Il primo obiettivo, anche suo? "E' una società ambiziosa. Questa è una società di primissimo ordine, per le strutture che ha. Quindi ci si aspetta tanto, cioè un bel campionato, dare una mentalità, mantenere la categoria per fare il meglio possibile lavorando tanto e dando molta importanza al gruppo. Credo che l'esaltazione del singolo si raggiunge attraverso l'esaltazione del gruppo. Io vengo da un anno fantastico e uno da incubo e per questo mi porto dietro una etichetta che voglio cercare di smentire".

Ha parlato con qualche vecchio compagno come Iaquinta? Riparte di nuovo dal Napoli: "Ho incontrato un ex giocatore dell'Udinese, Fiore, che mi ha parlato molto bene dell'ambiente. Qui si è sempre respirata l'aria di una società seria. 

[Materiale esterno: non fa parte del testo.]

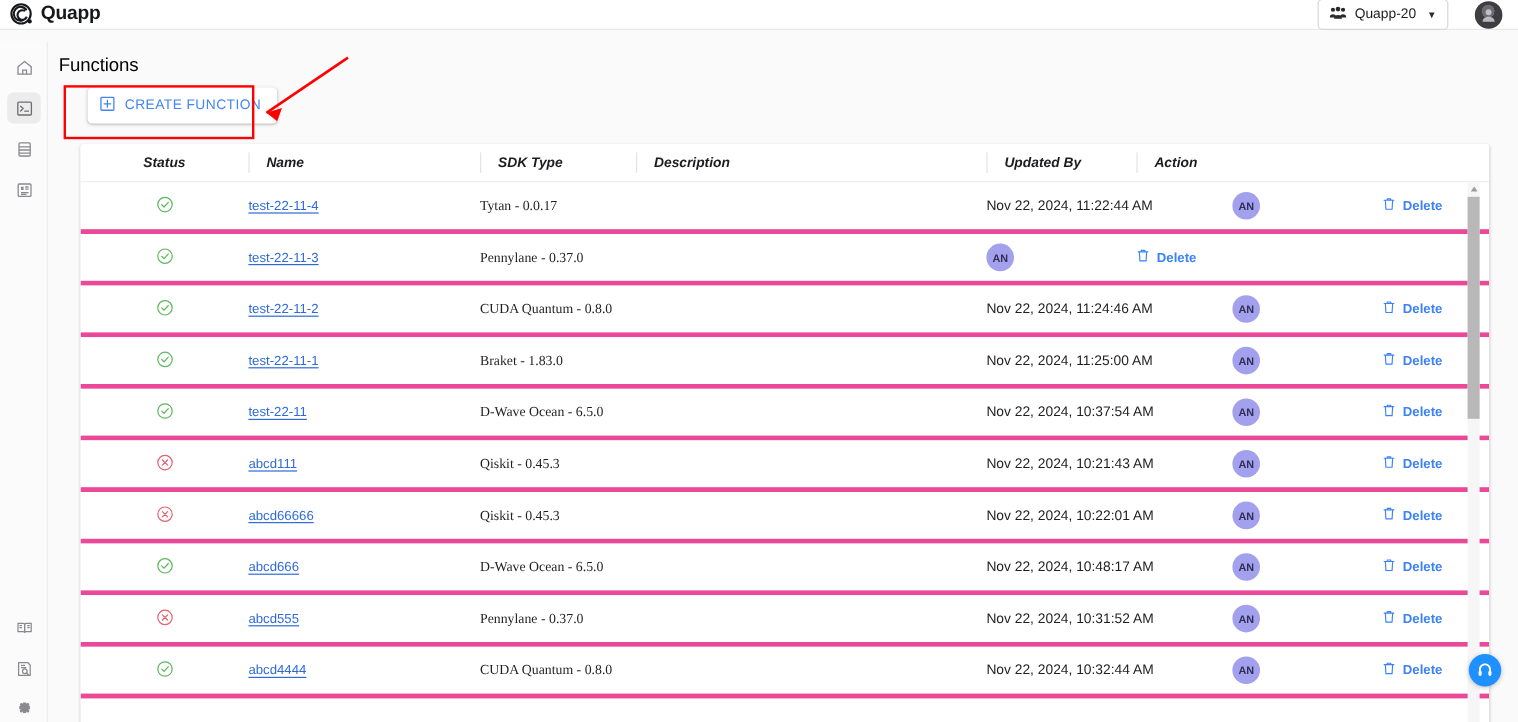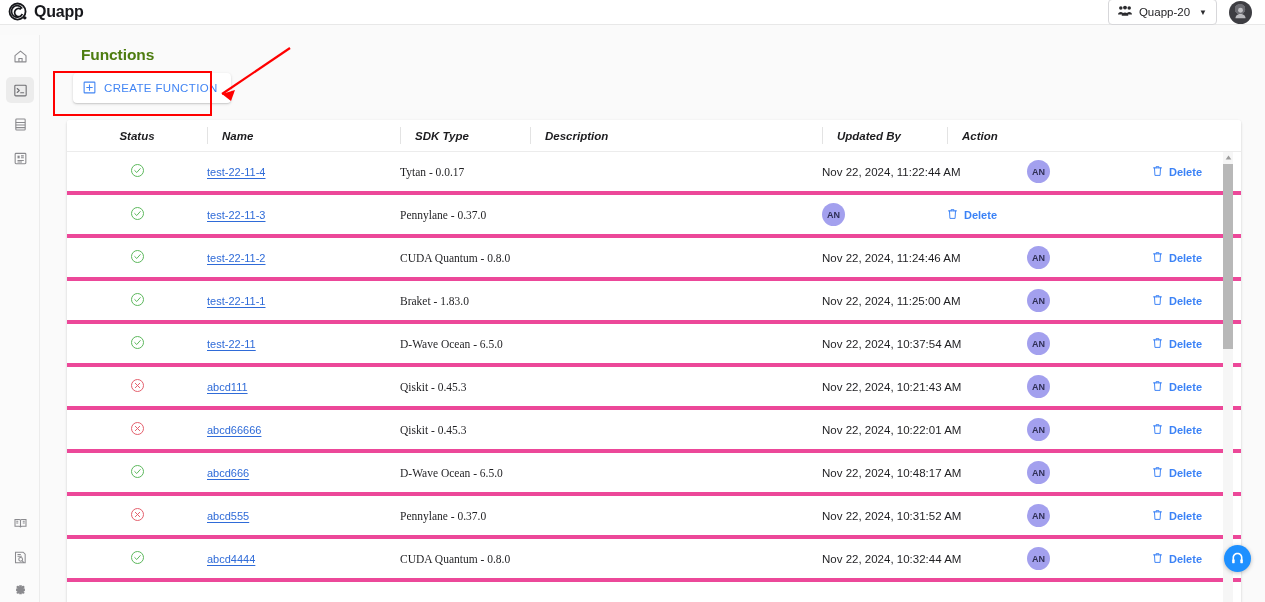--- a/index.html
+++ b/index.html
@@ -15,21 +15,21 @@
   
   .topbar {
     position: absolute; left: 0; top: 0; width: 1265px; height: 25px;
     background: #ffffff; border-bottom: 1px solid #e8e8e8;
     display: flex; align-items: center;
   }
   .logo-wrap { display: flex; align-items: center; gap: 5px; margin-left: 8px; }
   .logo-mark { width: 21px; height: 21px; flex: 0 0 auto; }
   .logo-text { font-size: 16px; font-weight: 700; color: #17181c; letter-spacing: -0.2px; }
 
-  .topbar-right { margin-left: auto; display: flex; align-items: center; gap: 12px; padding-right: 13px; }
+  .topbar-right { margin-left: auto; display: flex; align-items: center; gap: 22px; padding-right: 13px; }
   .org-select {
     height: 26px; min-width: 104px; border: 1px solid #d7d7da; border-radius: 4px;
     background: #fff; display: flex; align-items: center; gap: 7px; padding: 0 9px;
     font-size: 11.5px; color: #1d1d20; cursor: pointer;
   }
   .org-select .caret { font-size: 8px; color: #2b2b2e; margin-left: 2px; }
   .avatar-top {
     width: 23px; height: 23px; border-radius: 50%;
     background: radial-gradient(circle at 48% 36%, #6c6c72 0 28%, #3d3d42 29% 100%);
     display: flex; align-items: center; justify-content: center; cursor: pointer;
@@ -47,22 +47,22 @@
     width: 28px; height: 26px; margin: 3px auto 8px auto; border-radius: 5px;
     display: flex; align-items: center; justify-content: center; cursor: pointer;
   }
   .rail-item.active { background: #ececec; }
   .rail-item svg { display: block; }
 
   
   .main { position: absolute; left: 40px; top: 35px; width: 1225px; height: 567px; background: #fafafa; }
 
   .page-title {
-    position: absolute; left: 41px; top: 11px;
-    font-size: 15.5px; font-weight: 700; color: #4d7c0f; letter-spacing: -0.1px;
+    position: absolute; left: 9px; top: 11px;
+    font-size: 15.5px; font-weight: 400; color: #000000; letter-spacing: -0.1px;
   }
 
   .create-btn {
     position: absolute; left: 33px; top: 38px;
     height: 30px; padding: 0 13px 0 10px;
     background: #ffffff; border: none; border-radius: 4px;
     box-shadow: 0 1px 3px rgba(0,0,0,.16), 0 1px 1px rgba(0,0,0,.07);
     display: flex; align-items: center; gap: 8px; cursor: pointer;
     color: #4285f4; font-size: 11.5px; font-weight: 500; letter-spacing: .35px;
     font-family: "Liberation Sans", sans-serif;

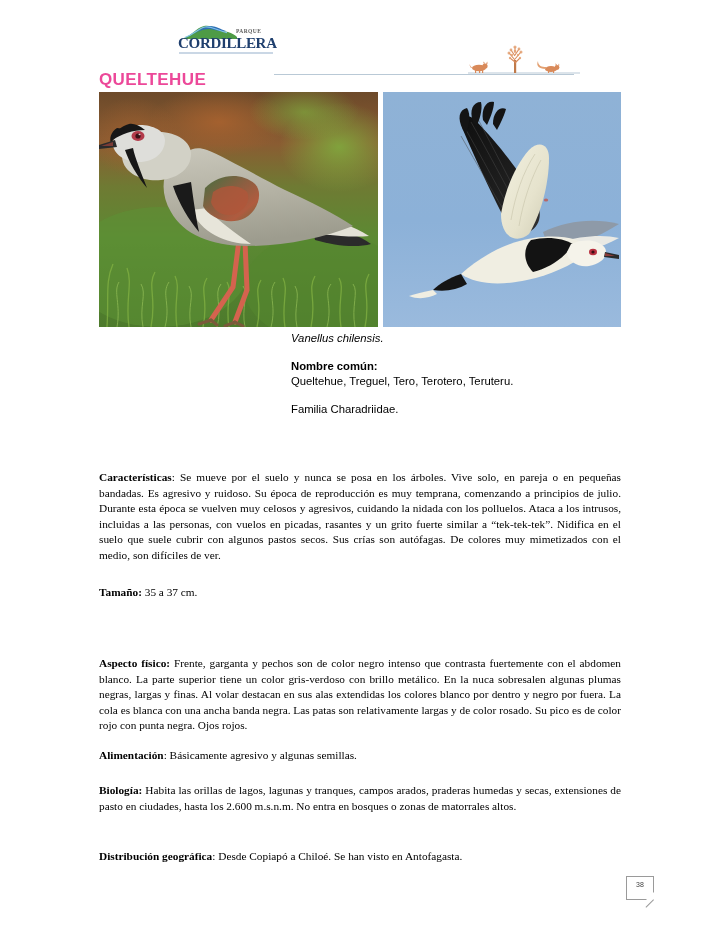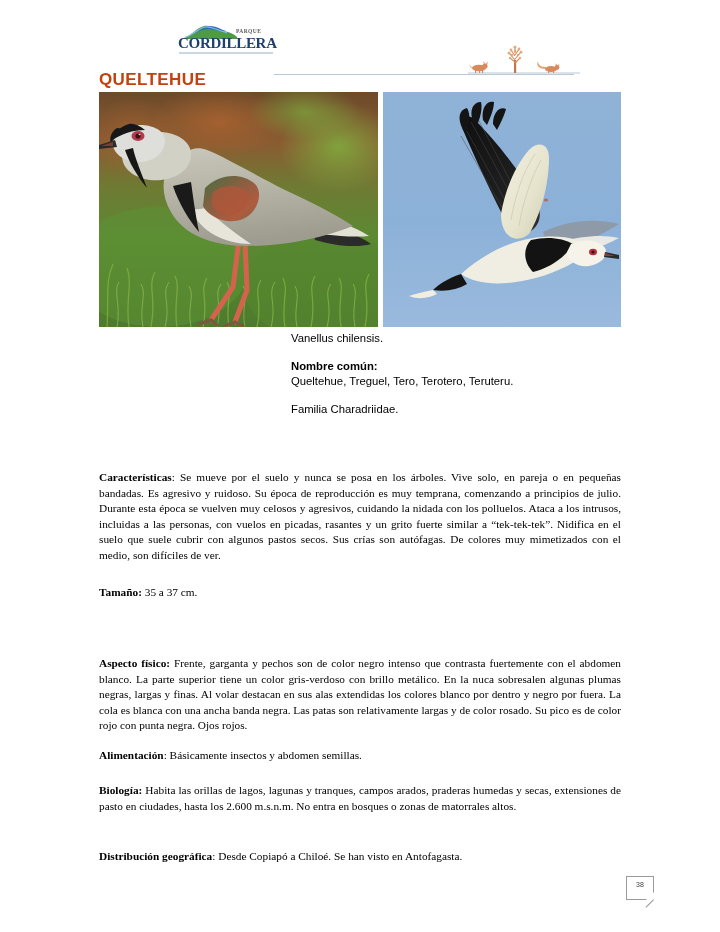--- a/index.html
+++ b/index.html
@@ -90,21 +90,21 @@
     height: 34px;
   }
 
   
   .doc-title {
     position: absolute;
     left: 99px;
     top: 70px;
     font-size: 17px;
     font-weight: bold;
-    color: #c2410c;
+    color: #ec4899;
     letter-spacing: 0.4px;
   }
 
   
   .photos {
     position: absolute;
     left: 99px;
     top: 92px;
     width: 522px;
     height: 235px;
@@ -123,21 +123,21 @@
     position: absolute;
     left: 291px;
     top: 331px;
     width: 330px;
     font-size: 11.3px;
     line-height: 15.6px;
   }
   .facts .grp { margin-bottom: 12px; }
   .facts .grp:last-child { margin-bottom: 0; }
   .lbl { font-weight: bold; }
-  .sci { }
+  .sci { font-style: italic; }
 
   .body-text {
     position: absolute;
     left: 99px;
     width: 522px;
     font-size: 11.3px;
     line-height: 15.6px;
     text-align: justify;
     font-family: Liberation Serif, serif;
   }
@@ -474,21 +474,21 @@
 
   <div class="body-text" style="top:585px;">
     <p><span class="lbl">Tamaño:</span><span> </span><span>35 a 37 cm.</span></p>
   </div>
 
   <div class="body-text" style="top:656px;">
     <p><span class="lbl">Aspecto físico:</span><span> </span><span>Frente, garganta y pechos son de color negro intenso que contrasta fuertemente con el abdomen blanco. La parte superior tiene un color gris-verdoso con brillo metálico. En la nuca sobresalen algunas plumas negras, largas y finas. Al volar destacan en sus alas extendidas los colores blanco por dentro y negro por fuera. La cola es blanca con una ancha banda negra. Las patas son relativamente largas y de color rosado. Su pico es de color rojo con punta negra. Ojos rojos.</span></p>
   </div>
 
   <div class="body-text" style="top:748px;">
-    <p><span class="lbl">Alimentación</span><span>: </span><span>Básicamente insectos y abdomen semillas.</span></p>
+    <p><span class="lbl">Alimentación</span><span>: </span><span>Básicamente agresivo y algunas semillas.</span></p>
   </div>
 
   <div class="body-text" style="top:783px;">
     <p><span class="lbl">Biología:</span><span> </span><span>Habita las orillas de lagos, lagunas y tranques, campos arados, praderas humedas y secas, extensiones de pasto en ciudades, hasta los 2.600 m.s.n.m. No entra en bosques o zonas de matorrales altos.</span></p>
   </div>
 
   <div class="body-text" style="top:849px;">
     <p><span class="lbl">Distribución geográfica</span><span>: </span><span>Desde Copiapó a Chiloé. Se han visto en Antofagasta.</span></p>
   </div>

Napoli? Sembra sia nel destino. Se sono qui per cercare di smentire determinate cose e ripartire, forse è la partita giusta".

Potenzialità: secondo lei Maxi Lopez può essere ancora importante in A? "Partono tutti alla pari. Io ho una idea fatta vedendo dall'esterno, ma alcuni li conosco per averli visti. Anche chi ha giocato meno dovrà essere motivato a trovare spazio. Lopez è molto forte, al pari degli altri 29. Dipende da lui. Io ci conto, ma poi dipende da lui".